Старший инспектор не умел утешать плачущих женщин. Он неловко позвонил в колокольчик и попросил появившегося лакея принести графин с водой. Когда Хезер немного успокоилась, полицейский возобновил расспросы:
– Мадам, вы так расстроены из-за смерти Дональда? Вы были близки, видели в нем родственную душу?
– Я хорошо к нему относилась… до недавнего времени…
– Что заставило вас изменить свое отношение? Отказ вашего пасынка разделить наследство с семьей?
– Конечно, это было жестоко с его стороны, особенно по отношению к Артуру, но… я не вмешивалась в их дела. А вчера утром Дональд вдруг потребовал, чтобы ночью я пришла в его спальню. Умоляю, старший инспектор, только не говорите моему мужу! Он решит, что я всё выдумала или сама это предложила… – Хезер снова всхлипнула, спрятав лицо в кружево носового платка.
Джозеф за ширмой слегка сменил позу, тихонько растирая затекшую ногу. Судя по тому, как молодая мачеха кокетничала с Уильямом на приеме, он допускал, что Хезер способна изменить мужу. Однако она скорее предпочла бы Уильяма, Дональд едва ли был в ее вкусе.
– До вчерашнего дня ваш пасынок не проявлял к вам интереса как к женщине? – спросил старший инспектор Джонс.
– Я… я не замечала ничего подобного. Не знаю, что на него нашло. Он настаивал и грозился в случае моего отказа рассказать Артуру, что у меня есть… другой мужчина.
– Это правда, мадам?
– Конечно же, нет! – возмущение в голосе Хезер прозвучало не слишком убедительно.
Джонс нахмурился.
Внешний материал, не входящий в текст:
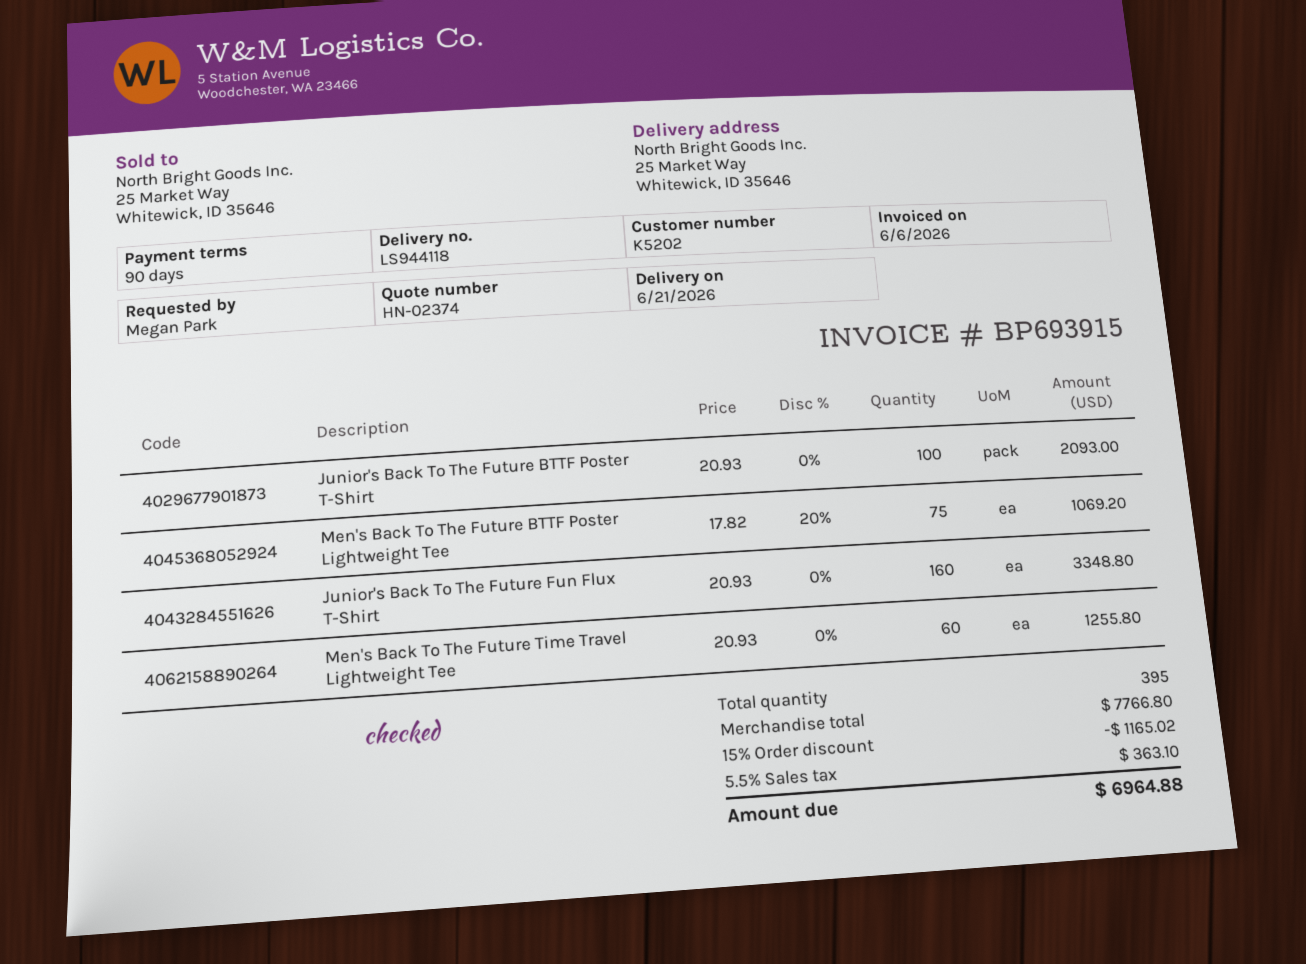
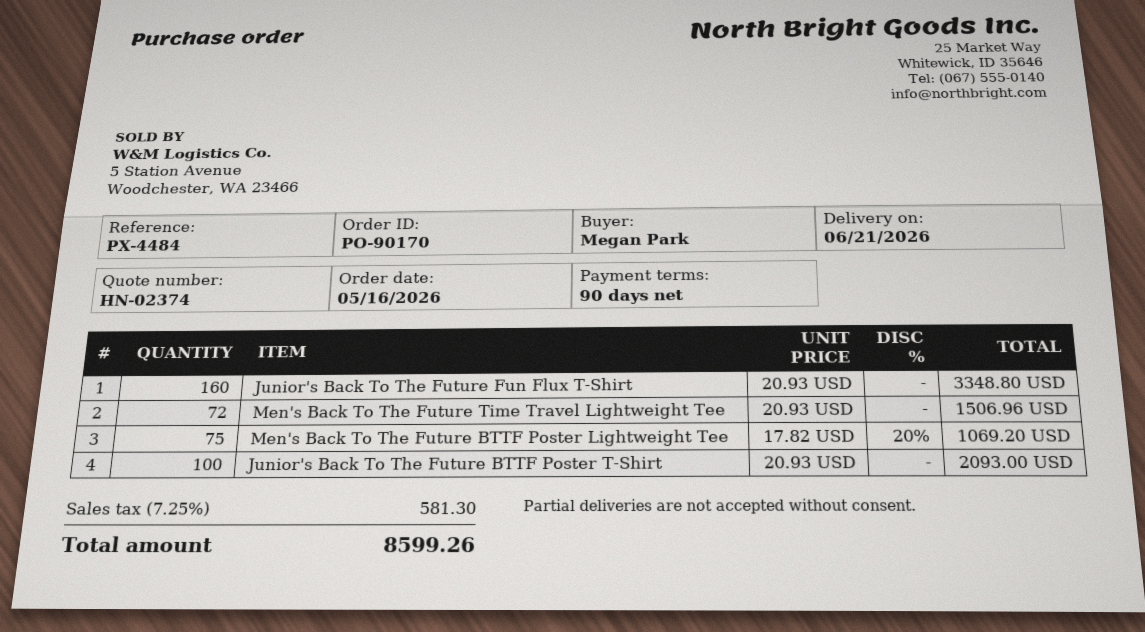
Men's Back To The Future Time Travel Lightweight Tee: 60 x 20.93 = 1255.80 -> 72 x 20.93 = 1506.96
discount: 15% = 1165.02 -> none
tax: 5.5% = 363.10 -> 7.25% = 581.30
total: 6964.88 -> 8599.26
Эта женщина по глупости или переживая глубокое душевное потрясение только что призналась ему, что у нее имелся серьезный мотив для убийства Дональда Стаффорда. Тем не менее сам факт совершения преступления она отрицала. На первый взгляд казалось маловероятным, чтобы Хезер вела какую-то хитрую игру, желая убедить полицейского, будто она не способна на убийство.
В то же время Уолш пребывал в еще большем недоумении. В отличие от старшего инспектора он знал, что в прошлом жена Артура была талантливой актрисой, и теперь гадал, действительно ли ей не хватило самообладания, или она намеренно попыталась выставить себя жертвой.
Полицейский задал следующий вопрос:
– Скажите, мадам, что стало с этим… зеркальным посланием?
– Вы имеете в виду записку, написанную зеркальном почерком? Я показала ее Дональду, и мы вместе посмеялись. Думаю, потом он ее выбросил. Он был уверен, что это дело рук Оливии, которая рассчитывала испугать его и вынудить дать ей денег на «пожертвование» медиуму.
– Как вы считаете, кто мог убить вашего пасынка?
– Я не знаю, – ответила Хезер, как показалось Джонсу, чересчур поспешно.